Records provided below:
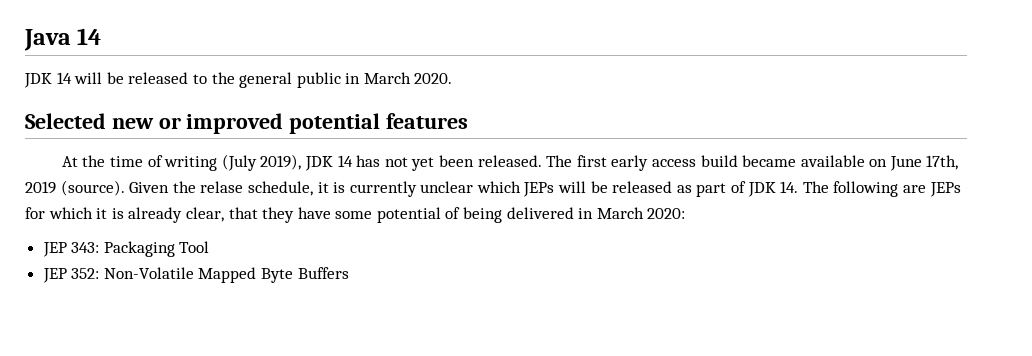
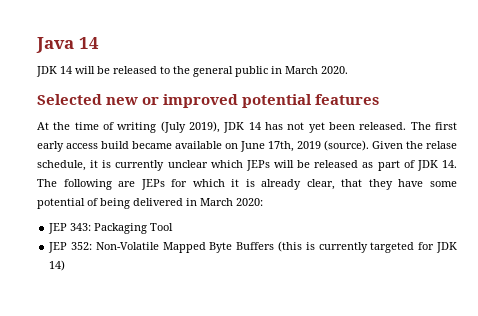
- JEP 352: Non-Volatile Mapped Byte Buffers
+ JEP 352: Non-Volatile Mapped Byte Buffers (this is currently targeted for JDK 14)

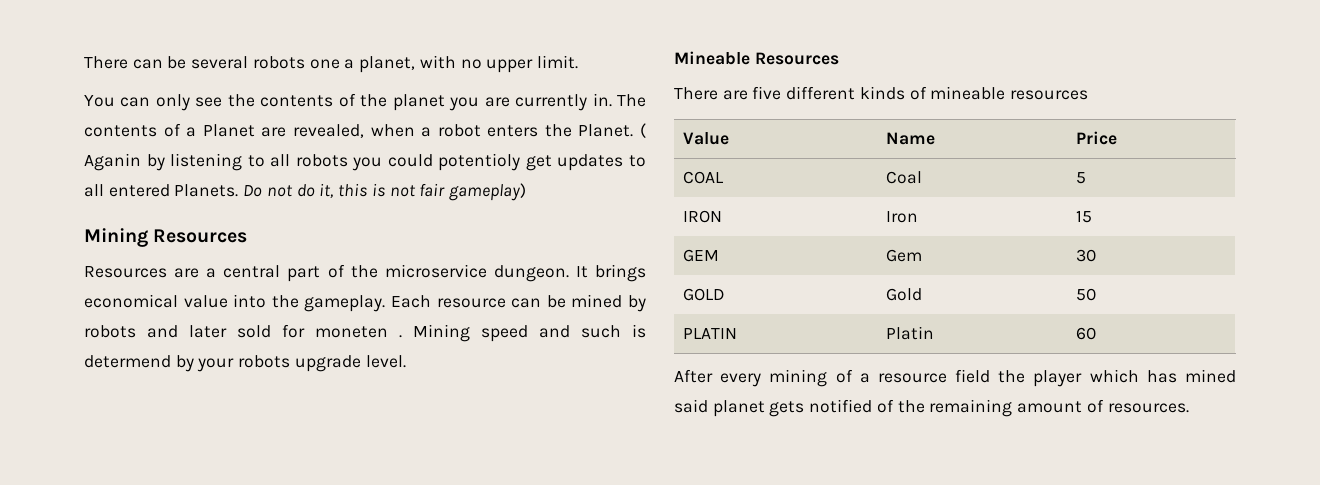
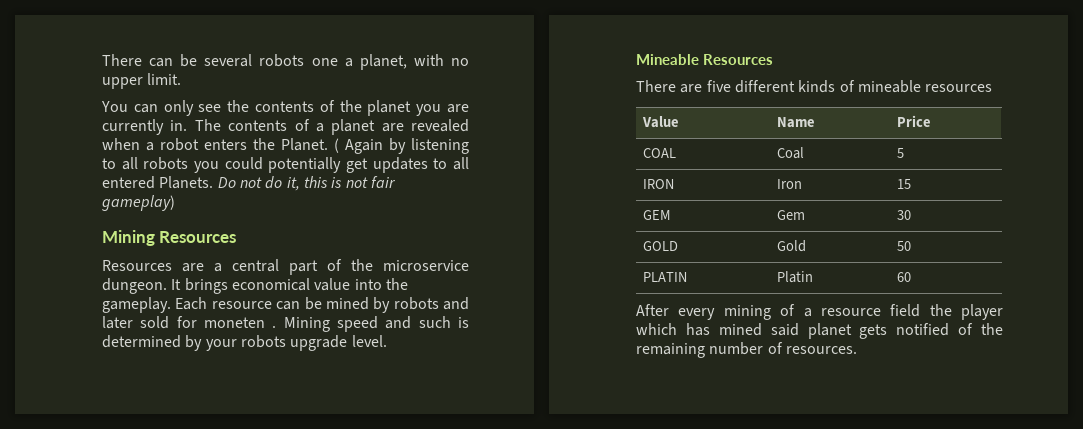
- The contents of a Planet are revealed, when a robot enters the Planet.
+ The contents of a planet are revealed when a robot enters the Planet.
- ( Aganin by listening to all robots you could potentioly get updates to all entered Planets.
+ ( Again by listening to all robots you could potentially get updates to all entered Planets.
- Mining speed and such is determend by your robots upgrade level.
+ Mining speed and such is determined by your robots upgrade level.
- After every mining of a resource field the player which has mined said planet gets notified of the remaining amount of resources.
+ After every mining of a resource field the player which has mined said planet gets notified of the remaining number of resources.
End of Records provided.
> [Exercise brief]:
Only exact copies of the lines from the one containing "- ( Aganin by" to the end of the records belong in the answer.

> [Worked solution]:
- ( Aganin by listening to all robots you could potentioly get updates to all entered Planets.
+ ( Again by listening to all robots you could potentially get updates to all entered Planets.
- Mining speed and such is determend by your robots upgrade level.
+ Mining speed and such is determined by your robots upgrade level.
- After every mining of a resource field the player which has mined said planet gets notified of the remaining amount of resources.
+ After every mining of a resource field the player which has mined said planet gets notified of the remaining number of resources.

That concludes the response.